Functional skills tests are a joke!

Ross Midgley
Friday, August 21, 2015

As students receive their GCSE results, Ross Midgley, managing director of PBD Early Years Training, argues that functional skills testing is not rigorous enough to ensure good standards.

My training company, PBD, is celebrating exceptional GCSE results this week. Every one of our students studying English Language passed with grades from A* to B. In maths, 57 per cent achieved C or above.

This result is remarkable, given that all these students had failed to achieve a C at school.  Nationally, just 7 per cent of students in this group achieve a C when re-sitting, whereas PBD’s results mirrored the 67 per cent achieved by those sitting for the first time.

It’s early days and numbers are still small, but these results back up our judgement that online courses with tutor support are the way forward for working adults.  PBD students study in private and at their own pace, without fear of humiliation in a classroom, and can ask their personal tutor for help through a webinar or a 1:1 Skype tutorial.

The courses are open to anyone: you don’t have to be training with PBD to enrol.  Many of our students don’t even work in early years but need GCSEs to progress in teaching, nursing or higher education.
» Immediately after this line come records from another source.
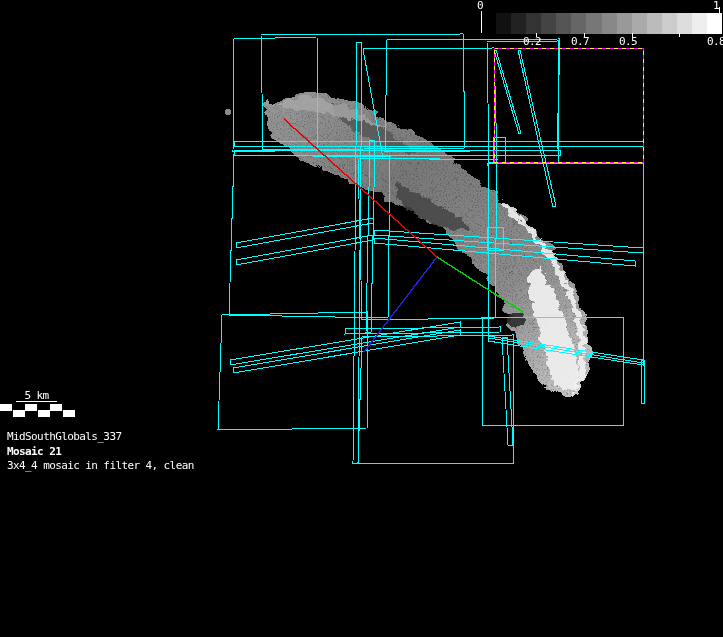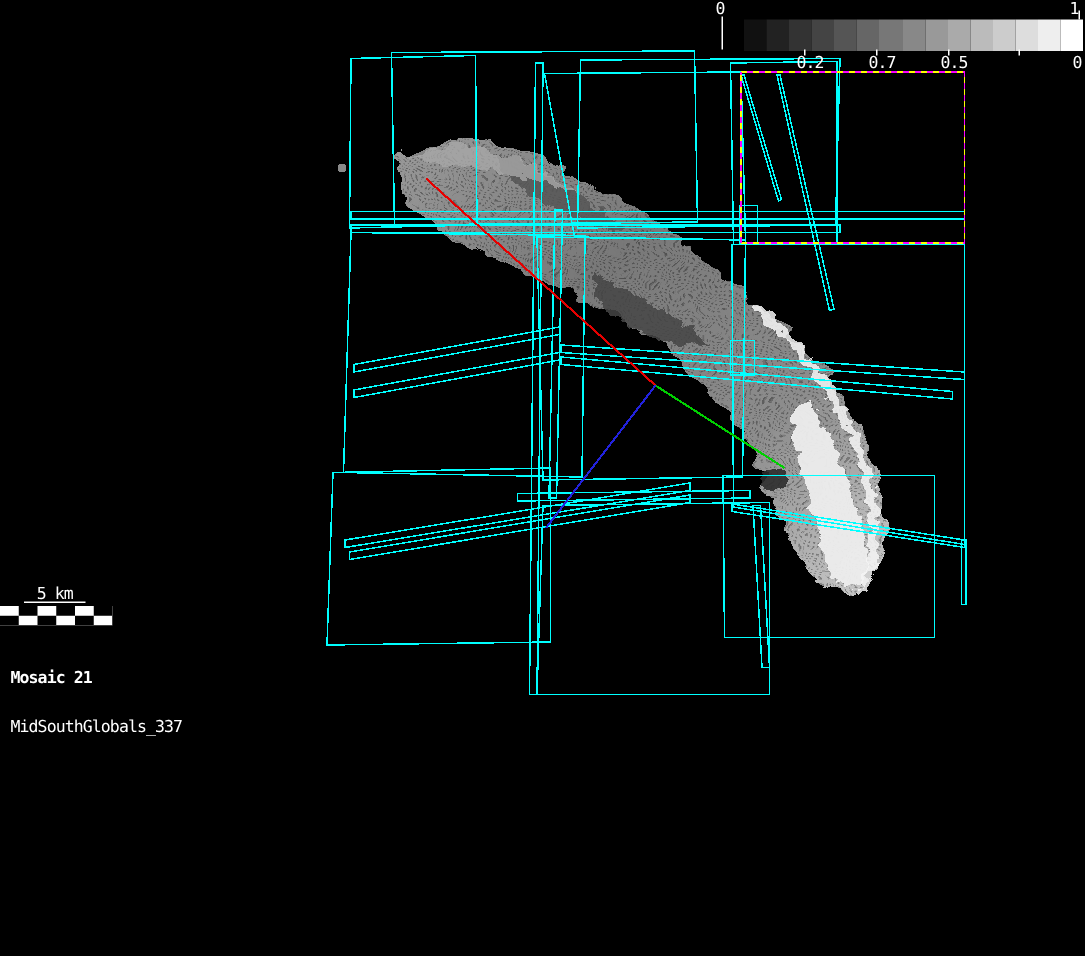"0.2" .cb-ticklabel { text-align: right -> left }
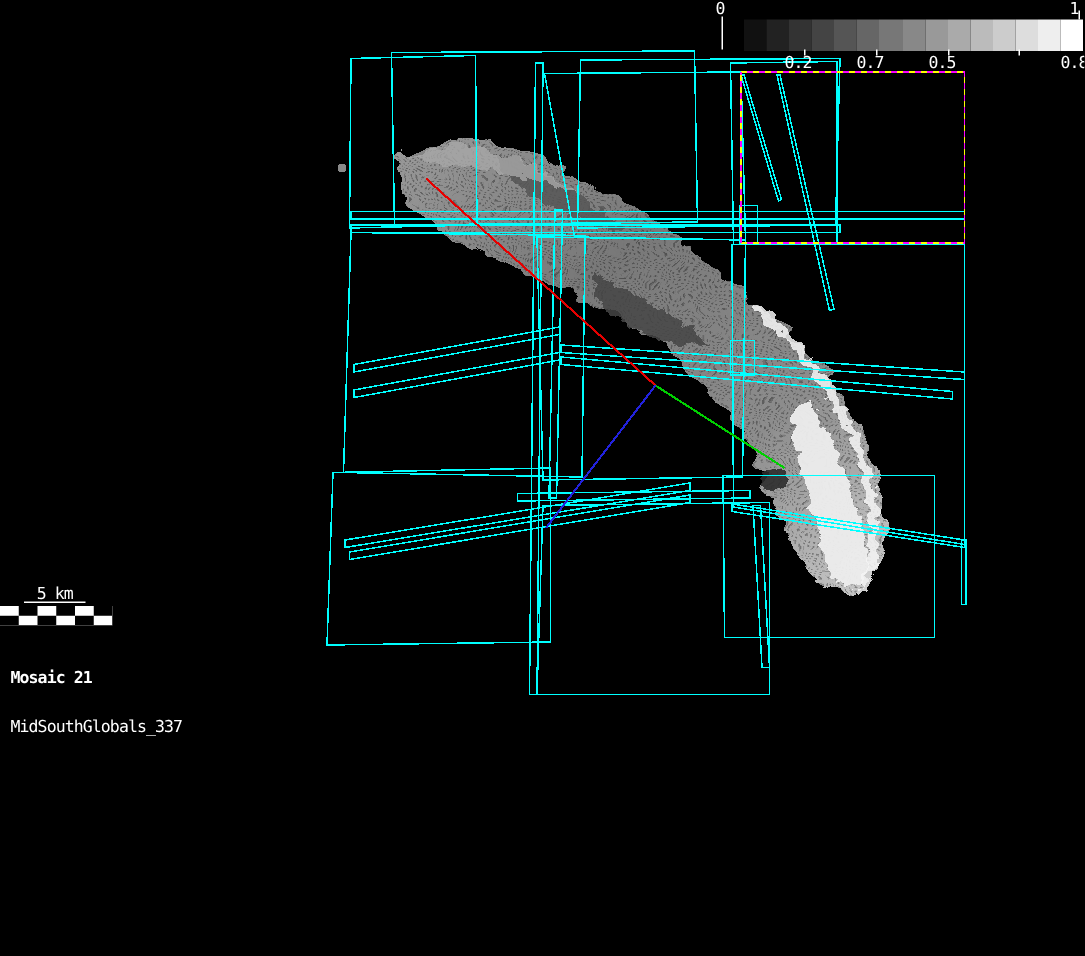"MidSouthGlobals_337" div.txt { margin-top: 48px -> none }
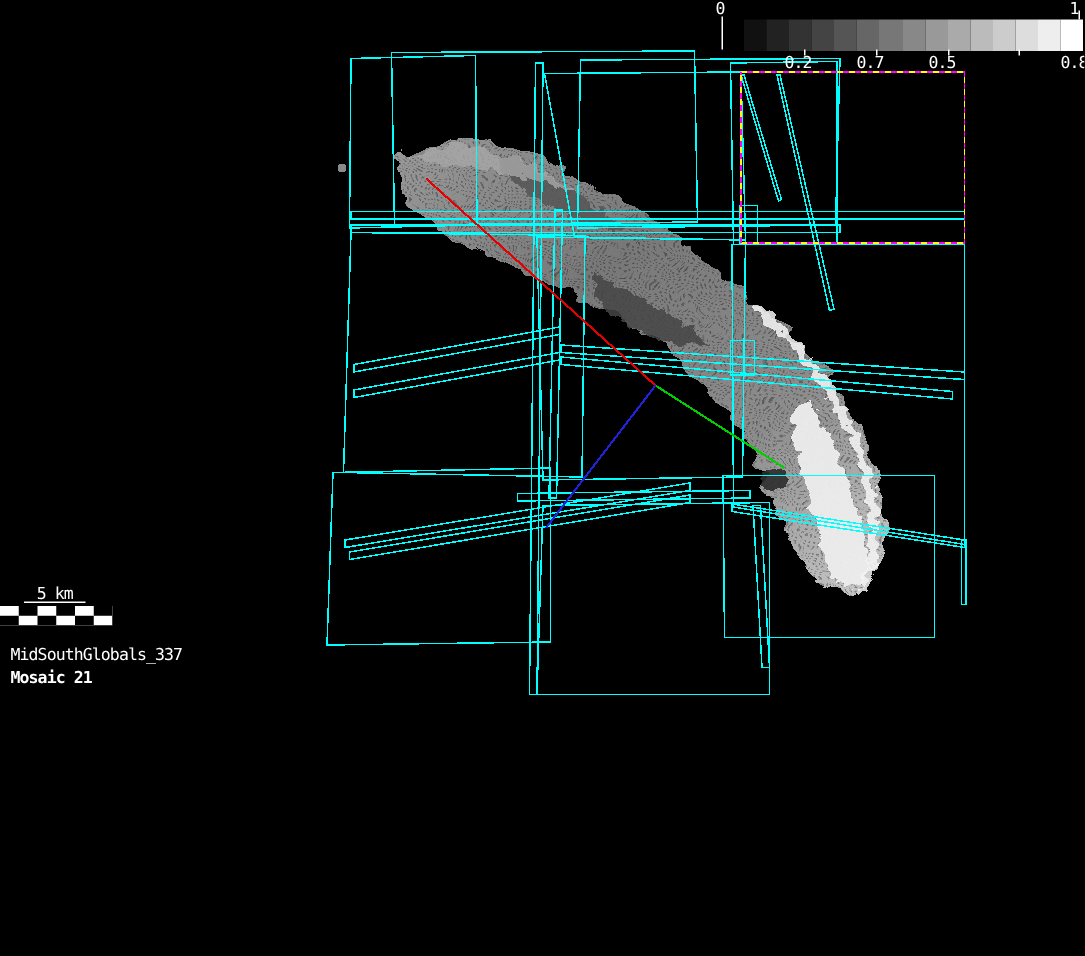"3x4_4 mosaic in filter 4," div.txt { html: none -> <div>3x4_4 mosaic in filter 4, clean</div> }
But amid the celebrations, this is a good time to take stock of the government’s GCSE policy for the sector, which has been changing almost monthly over the last year. 

Last spring, minister Liz Truss announced changes to the EYFS, inspired by the Nutbrown review, which require anyone with the new Early Years Educator (EYE) qualification to hold grade C maths and English before being able to count in ratio at level 3. A wide range of equivalent qualifications is allowed (including O Levels and iGCSEs) but these do not include functional skills, which the minister saw as a soft option.

This was a controversial move and divided opposition into two camps. One saw maths and English qualifications as largely irrelevant to early years practice, stressing instead values like a caring personality and a love of children. The other camp accepted the need to raise maths and English standards, but argued for the retention of functional skills, which they saw as practical and relevant compared with more academic GCSEs.

I was originally in the second camp. As a nursery owner myself, I know that most parents simply assume my staff have good GCSEs in maths and English: they can’t understand why anyone would argue that this isn’t necessary. But I was persuaded by the idea that, while an ability to spell and calculate percentages might be important, an appreciation of poetry and Pythagoras was not.

A year of delivering GCSE courses has convinced me that there is actually very little difference in standard between functional skills and GCSE. Most of the arguments about ‘contextualisation’ are, to my mind, patronising – assuming that students can only grasp a concept if it is presented in a dumbed down ‘everyday’ situation.

The difference between functional skills and GCSE is not about content or level, but about testing. Public examinations designed for schools present big logistical challenges for working adults, as PBD has learned. But GCSEs are at least robust and reasonably fair.  Functional skills tests are, frankly, a joke. PBD is scrupulous about invigilation but I know of other providers who let students take online functional skills tests supervised only by their manager. Some others, I have no doubt, simply do the tests for their students.  Those who fail can retake tests over and over until they get through.

It’s difficult to resist the conclusion that many of those who argue passionately to keep functional skills simply don’t want to give up a system which makes it easy for people slip through the net without adequate standards of literacy and numeracy.

Merely raising the entry bar won’t, of course, improve anyone’s maths or English: it will simply reduce the numbers qualifying. But those who warn that these changes will leave settings unable to recruit ignore one key point: the requirements apply only to level 3 practitioners. Unless and until there is a ‘Level 3 only’ rule to work in early years, the only thing that a GCSE requirement will change is the proportion of Level 3 practitioners in the workforce. 

Does this really matter?  I’m not sure it does. I prefer to protect the value of a Level 3 qualification – even if this leaves settings operating with more Level 2s - than to devalue the standards expected of a Level 3 practitioner.

I’m really proud of our GCSE achievers. They have demonstrated that a combination of strong motivation and practical life skills, coupled with innovative teaching, can overcome the baggage of having struggled with maths and English at school. 

Ross Midgley is also director of Blois Meadow Day Nursery in Haverhill, Suffolk.